On Nov 19, 2009, at 3:34 PM, Mark Miller wrote:

Ryan McKinley wrote:
I would love to set goals that are ~3 months out so that we don't have
another 1 year release cycle.  For a 2.0 release where we could have
more back-compatibly flexibility, i would love to see some work that
may be too ambitious...  In particular, the config spaghetti needs
some attention.

I don't see the need to increment solr to 2.0 for the lucene 3.0
change -- of course that needs to be noted, but incrementing the major
number in solr only makes sense if we are going to change *solr*
significantly.
Lucene major numbers don't work that way, and I don't think Solr needs
to work that way be default. I think major numbers are better for
indicating backwards compat issues than major features with the way
these projects work. Which is why Yonik mentions 1.5 with weaker back
compat - its not just the fact that we are going to Lucene 3.x - its
that Solr still relies on some of the API's that won't be around in 3.x - they are not all trivial to remove or to remove while preserving back
compat.

I confess I don't know the details of the changes that have not yet been integrated in solr -- the only lucene changes I am familiar with is what was required for solr 1.4.






The lucene 2.x -> 3.0 upgrade path seems independent of that to me. I
would even argue that with solr 1.4 we have already required many
lucene 3.0 changes -- All my custom lucene stuff had to be reworked to
work with solr 1.4 (tokenizers & multi-reader filters).
Many - but certainly not all.

Just my luck...  I'm batting 1000 :)

But that means my code can upgrade to 3.0 without a issue now!



In general, I wonder where the solr back-compatibility contract
applies (and to what degree).

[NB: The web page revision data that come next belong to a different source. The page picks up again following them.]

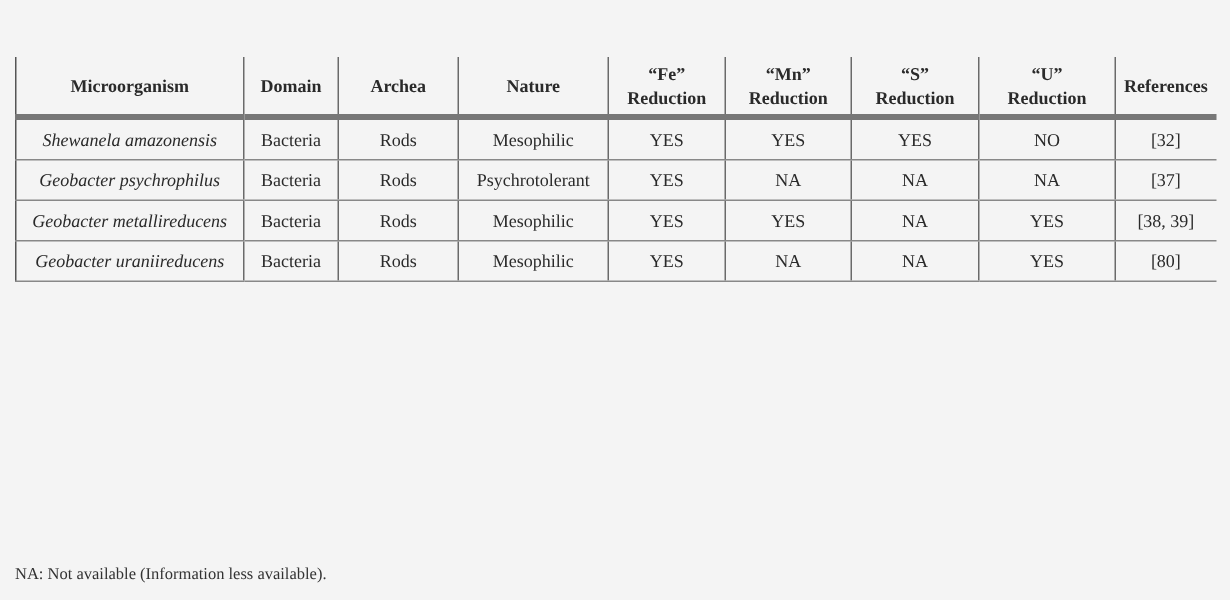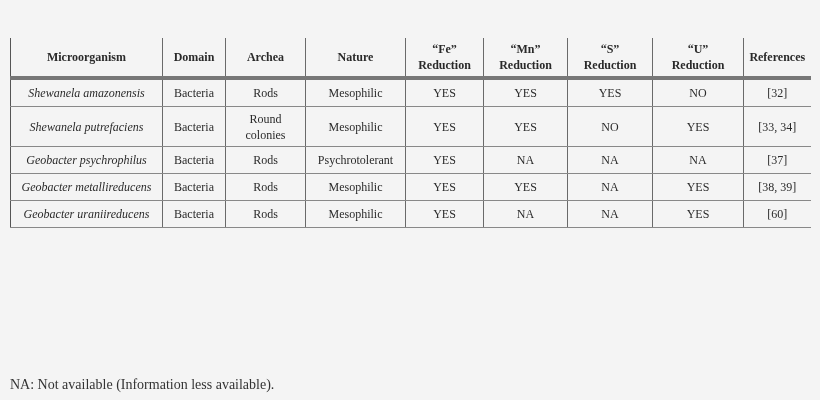"Shewanela putrefaciens" tr.tall { html: <tr> <td>Shewanela putrefaciens</td> <td>Bacteria</td> <td><span>Round</span><br><span>colonies</span></td> <td>Mesophilic</td> <td>YES</td> <td>YES</td> <td>NO</td> <td>YES</td> <td>[33, 34]</td> </tr> -> none }
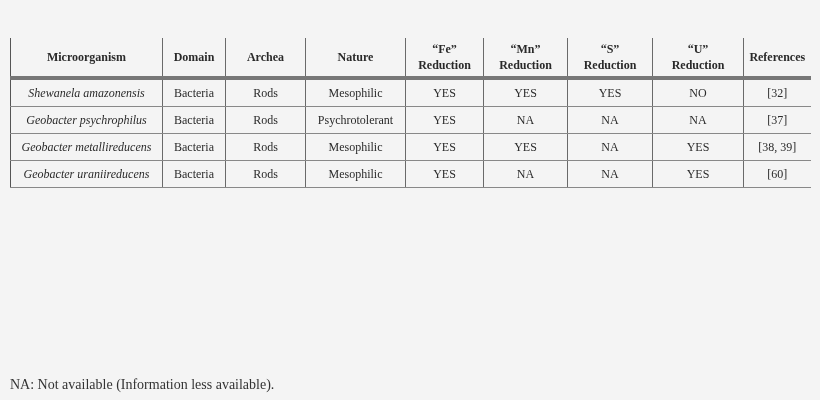"[60]" td { text: 60 -> 80 }
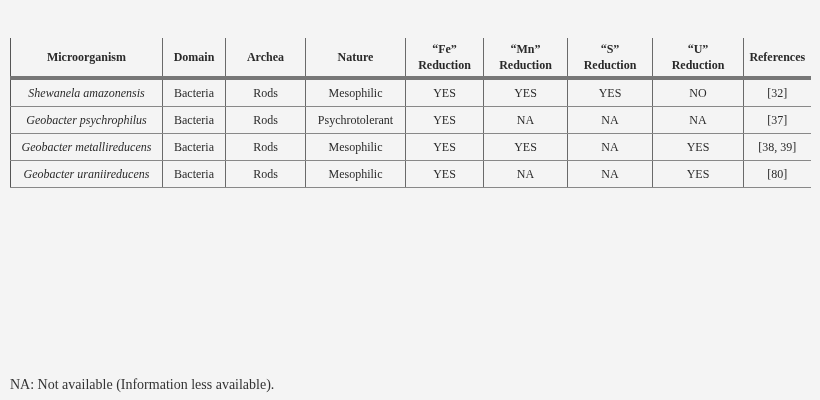"NA: Not available (Information less" .footnote { font-size: 14px -> 11px }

For solr, I would rank the importance as:
#1 - the URL API syntax.  Client query parameters should change as
little as possible
#2 - configuration
#3 - java APIs
Someone else would likely rank it differently - not everyone using Solr even uses HTTP with it. Someone heavily involved in custom plugins might care more about that than config. As a dev, I just plainly rank them all
as important and treat them on a case by case basis.

I think it is fair to suggest that people will have the most stable/ consistent/seamless upgrade path if you stick to the HTTP API (and by extension most of the solrj API)

I am not suggesting that the java APIs are not important and that back- compatibly is not important. Solr has a some APIs with a clear purpose, place, and intended use -- we need to take these very seriously. We also have lots of APIs that are half baked and loosy goosy. If a developer is working on the edges, i think it is fair to expect more hickups in the upgrade path.



With that in mind, i think 'solr 1.5 with lucene 3.x' makes the most
sense.  Unless we see making serious changes to solr that would
warrent a major release bump.
What is a serious change that would warrant a bump in your opinion?

for example:
- config overhaul. detangle the XML from the components. perhaps using spring. - major URL request changes. perhaps we change things to be more RESTful -- perhaps let jersey take care of the URL/request building https://jersey.dev.java.net/
- perhaps OSGi support/control/configuration



Lucene has an explict back-compatibility contract:
http://wiki.apache.org/lucene-java/BackwardsCompatibility

I don't know if solr has one...  if we make one, I would like it to
focus on the URL syntax+configuration
Its not nice to give people plugins and then not worry about back compat
for them :)

i want to be nice. I just think that a different back compatibility contract applies for solr then for lucene. It seems reasonable to consider the HTTP API, configs, and java API independently.

From my perspective, saying "solr 1.5 uses lucene 3.0" implies everything a plugin developer using lucene APIs needs to know about the changes.

To be clear, I am not against bumping to solr 2.0 -- I just have high aspirations (yet little time) for what a 2.0 bump could mean for solr.